Jean-Pierre Raynaud ou la métamorphose à vif
Jean-Pierre Raynaud ou la métamorphose à vif
Par Jean-Pierre Zarader, 2012
« Le passé attend sur les genoux de l’avenir »
André Malraux
« Car c’est une image irrécupérable du passé qui risque de s’évanouir avec chaque présent qui ne s’est pas reconnu visé par elle »
Walter Benjamin
Jean-Pierre Raynaud, Florian de la Salle, Émilien Adage (Société Véranda), dans le cadre des Dialogues d’Art contemporains, le 1er mars 2012 à L’INHA, à l’invitation de Thierry Dufrêne.
L’œuvre, d’abord : son titre Tumulus (ou Tumulus Espace Jardin)
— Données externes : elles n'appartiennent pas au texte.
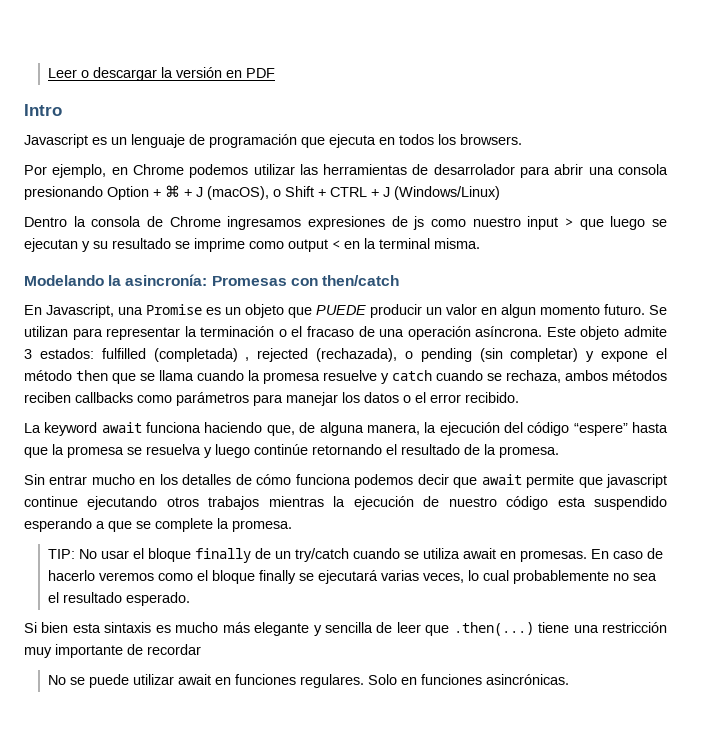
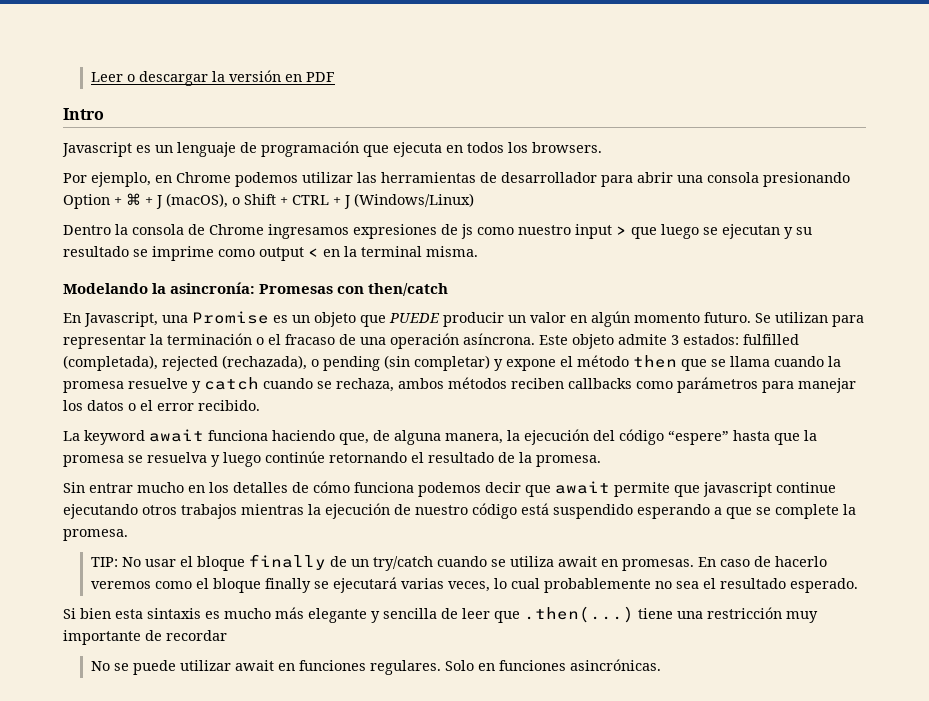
[433,164,515,175] desarrolador -> [501,172,597,183] desarrollador
[501,304,536,318] algun -> [591,311,630,327] algún
[153,348,250,362] (completada) , -> [63,355,158,371] (completada),
[557,497,586,507] esta -> [521,503,549,515] está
Les faits (qui sembleraient illustrer le titre d’un des livres d’Aristote : De la génération et de la corruption – ou, pour traduire autrement le titre grec : De la venue à l’être et de la disparition). Le plus simple ici est de laisser la parole à Marc Sanchez : « 1977 […] Une deuxième commande publique est passée à Jean-Pierre Raynaud, à Saint-Martin-d’Hères, vaste zone industrielle en cours d’aménagement où plusieurs artistes sont invités à intervenir. Le projet de Jean Pierre Raynaud, intitulé Tumulus Espace Jardin, se présente sous la forme d’un haut tumulus artificiel, escarpé et couvert de végétation, surmonté d’une stèle de carreaux blancs, qui semble projeter l’ensemble de la construction vers le ciel. Malheureusement, l’œuvre, mal entretenue par ses commanditaires, se dégradera. » (Jean-Pierre Raynaud, Chronologie 1939-1998).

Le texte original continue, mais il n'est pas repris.